Russell Panczenko, the longtime director of the Chazen Museum of Art, says he wants to “wallow in indolence” after he retires on June 30 after 33 years of service at UW-Madison.
“But that’s not quite true,” adds Panczenko, laughing. “I’ve always been a pretty avid photographer.”
Panczenko was born in Germany and grew up in Connecticut. He received his doctorate, specializing in 15th-century Italian painting, from the University of Florence in 1979.
After serving as assistant director at the Williams College Museum of Art, in Williamstown, Massachusetts, he was hired in 1984 to lead what was then the UW’s Elvehjem Museum of Art. During his tenure as director, the facility’s collection grew from some 12,000 works to 21,000.
“I was an art historian originally, so dealing with contemporary art added another dimension,” Panczenko recalls.
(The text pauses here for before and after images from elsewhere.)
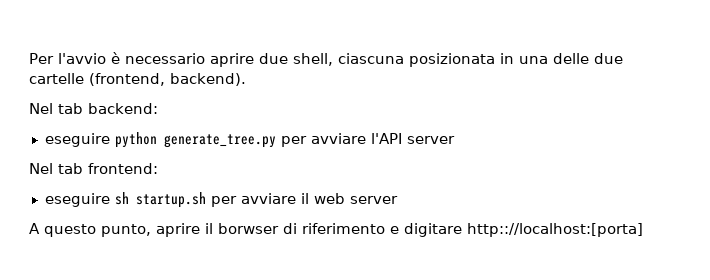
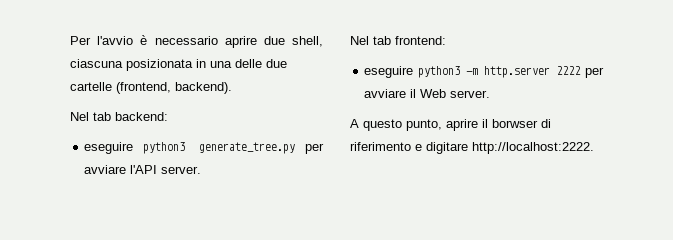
[114,132,157,148] python -> [142,142,185,154] python3
[406,136,455,144] server -> [161,166,202,174] server.
[114,192,206,208] sh startup.sh -> [417,66,581,78] python3 -m http.server 2222
[313,193,398,204] web server -> [420,89,491,98] Web server.
[467,223,643,237] http:://localhost:[porta] -> [472,142,594,154] http://localhost:2222.

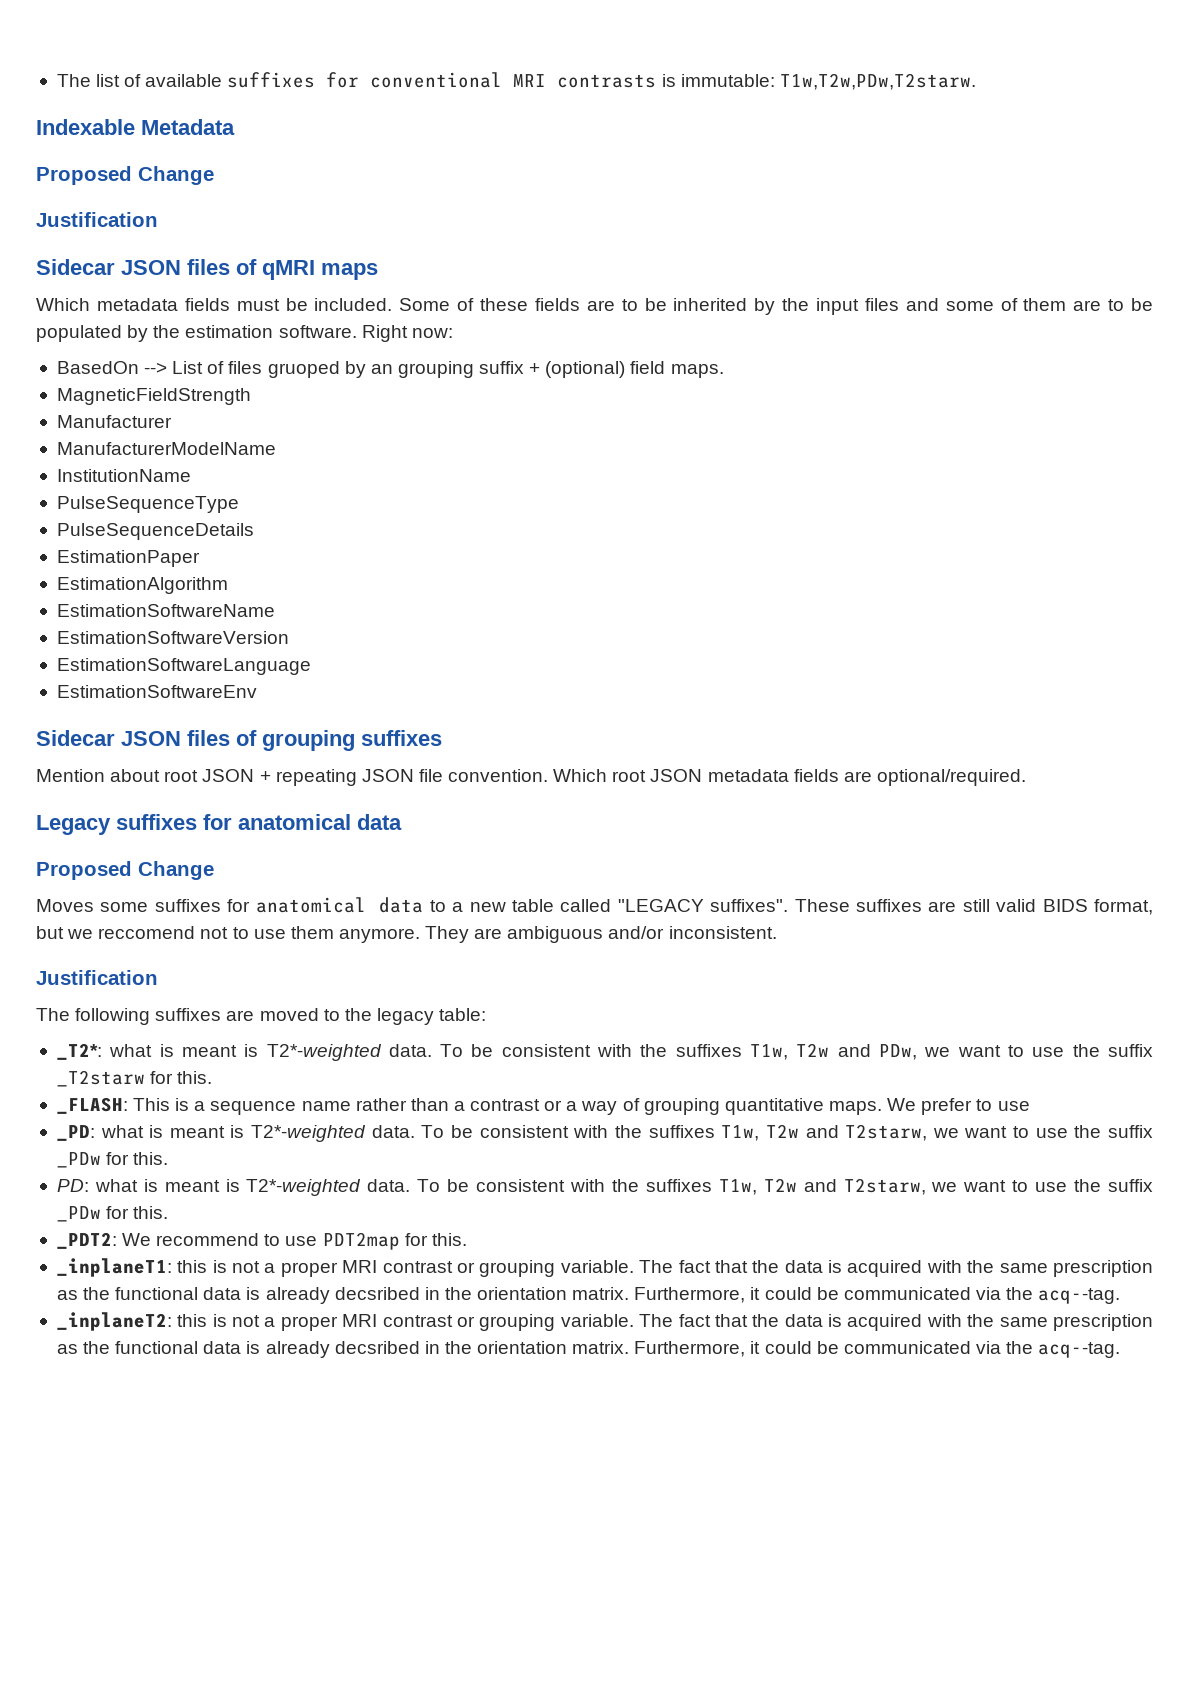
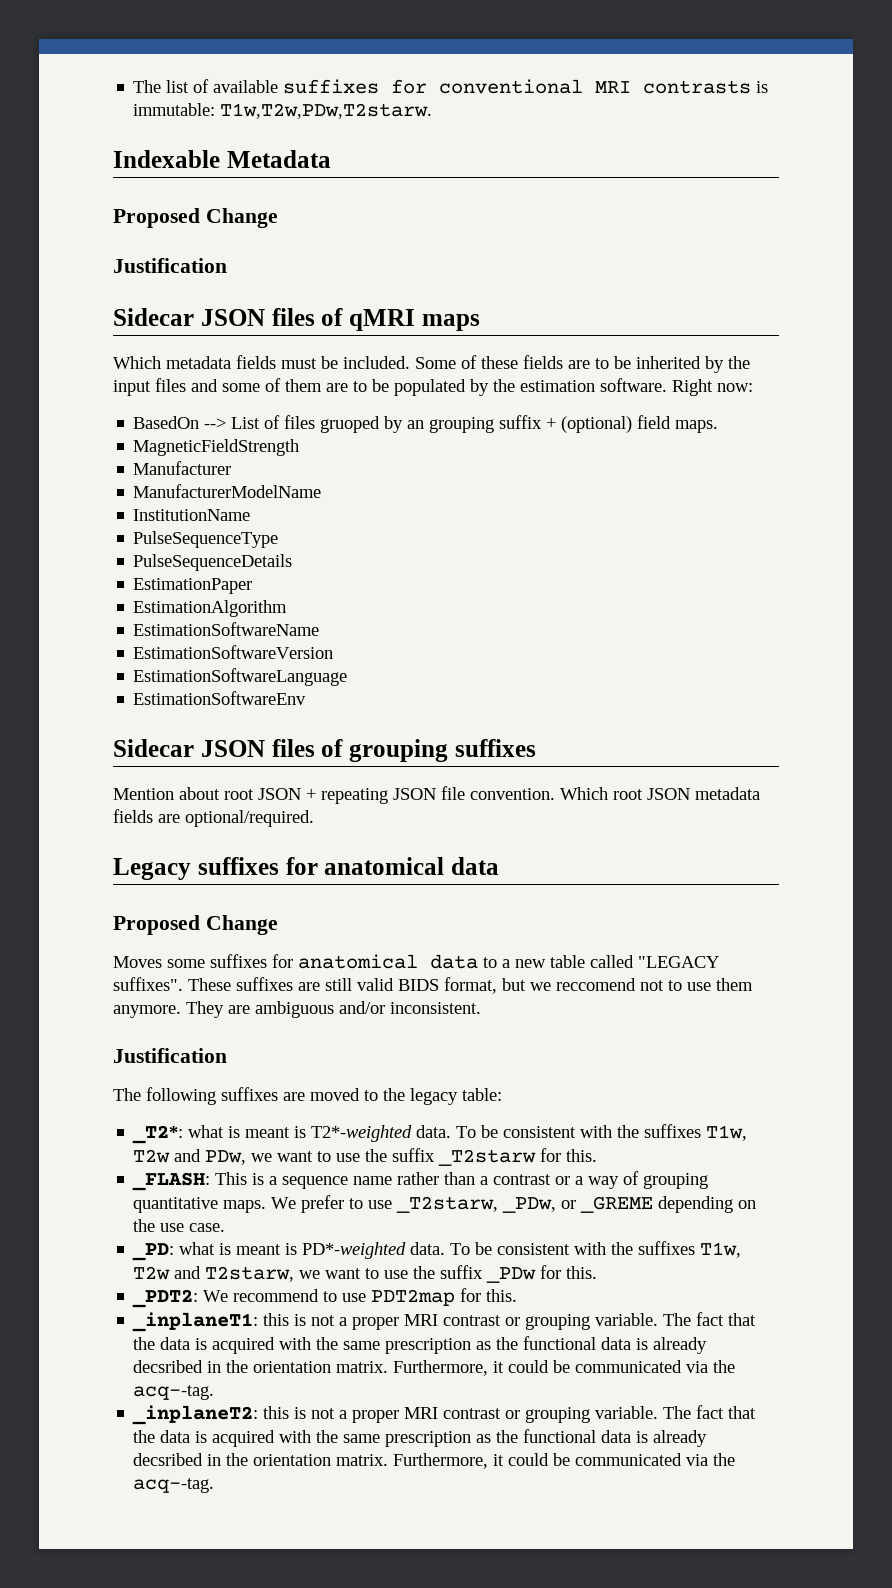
(1030, 1106) none -> [396,1196,757,1213] [133,1219,226,1232] _T2starw, _PDw, or _GREME depending on the use case.
[251,1124,1153,1142] [56,1152,169,1168] [56,1179,362,1196] T2*-weighted data. To be consistent with the suffixes T1w, T2w and T2starw, we want to use the suffix _PDw for this. // PD: what is meant is T2*-weighted -> [302,1242,407,1259] PD*-weighted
In 2011, the museum was renamed to honor the lead donors of a $43 million expansion, Jerome and Simona Chazen. The 86,000-square-foot addition doubled gallery space and provided state-of-the-art storage, study rooms, a new lobby, and an auditorium that’s become a favorite of UW Cinematheque audiences.
He credits his success in expanding the museum and its offerings to his ability to build long-term relationships with donors and collectors. “When you’re a collector, that collection becomes in a sense part of who you are. It’s one way that you engage,” he says. And donors want to know their money is well spent. “They’re very concerned with what happens to it,” says Panczenko. “‘Will it be beneficial? Can I somehow be assured that it’s part of my legacy for future generations?’”
Oddly enough, given his long tenure, Panczenko says being a museum director wasn’t his ambition: “Where I was really fortunate, and one of the reasons I stayed so long, is I was not only director but chief curator. I love the arts. I love dealing with artists.”
A search is underway for a successor, and Panczenko is helping conduct the search. But he thinks the new director should have the freedom to realize his or her own vision. “I don’t believe that I or any other expert should be breathing down a new person’s neck,” he says.
Panczenko took a similar approach when encouraging student ambassadors to develop their own passions when sharing the facility with the public. At a meeting, someone suggested the students guide patrons to the museum’s 10 “must-see” objects.
“And I said, ‘No, you’re missing the point,’” says Panczenko. “There are not 10 must-see items. Find what’s interesting to you, and when you give tours, whatever it was that clicked in your mind, share that.”
The incident illustrates Panczenko’s larger aesthetic philosophy. He’d like to see people enjoy visual art the same way they enjoy music at a concert.
“You’re not going because you’re trying to learn music history or music theory,” he says. “You can, and it may enrich you, but you go in and you listen and you think your own thoughts. It inspires all kinds of thoughts and emotions in your mind.”